▶ Goal of the exercise: No pictures go into the copy. Write out exactly the lines below from the one containing "(438, 205) // -> (549, 216) none" through the one containing "[736,168,900,184] analysis,image/signal ->".

============================================================

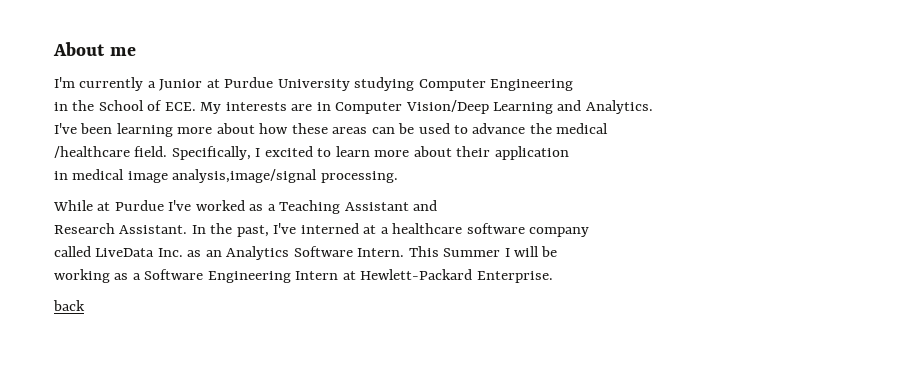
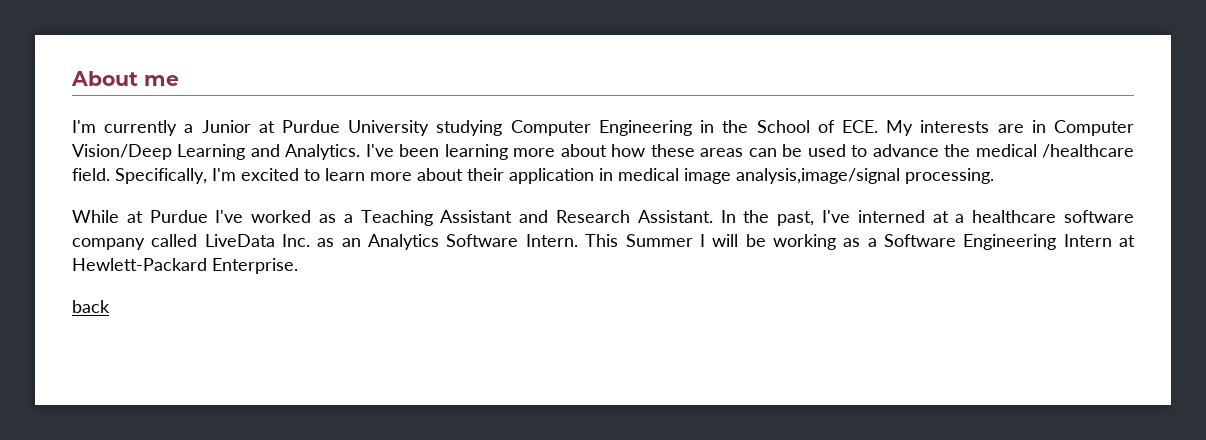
(574, 85) // -> (692, 128) none
(653, 107) // -> (361, 152) none
(609, 128) // -> (1037, 150) none
[255,148,261,157] I -> [212,168,236,181] I'm
(569, 153) // -> (594, 176) none
(438, 205) // -> (549, 216) none
(590, 232) // -> (145, 244) none
(558, 251) // -> (766, 240) none

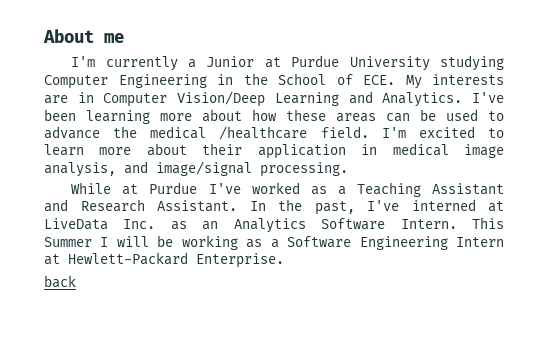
[115,168,207,184] Specifically, -> (369, 132) none
[736,168,900,184] analysis,image/signal -> [44,161,252,177] analysis, and image/signal
[955,210,1134,223] [72,234,198,250] a healthcare software company called -> (504, 206) none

============================================================

▶ Task solution:
(438, 205) // -> (549, 216) none
(590, 232) // -> (145, 244) none
(558, 251) // -> (766, 240) none

[115,168,207,184] Specifically, -> (369, 132) none
[736,168,900,184] analysis,image/signal -> [44,161,252,177] analysis, and image/signal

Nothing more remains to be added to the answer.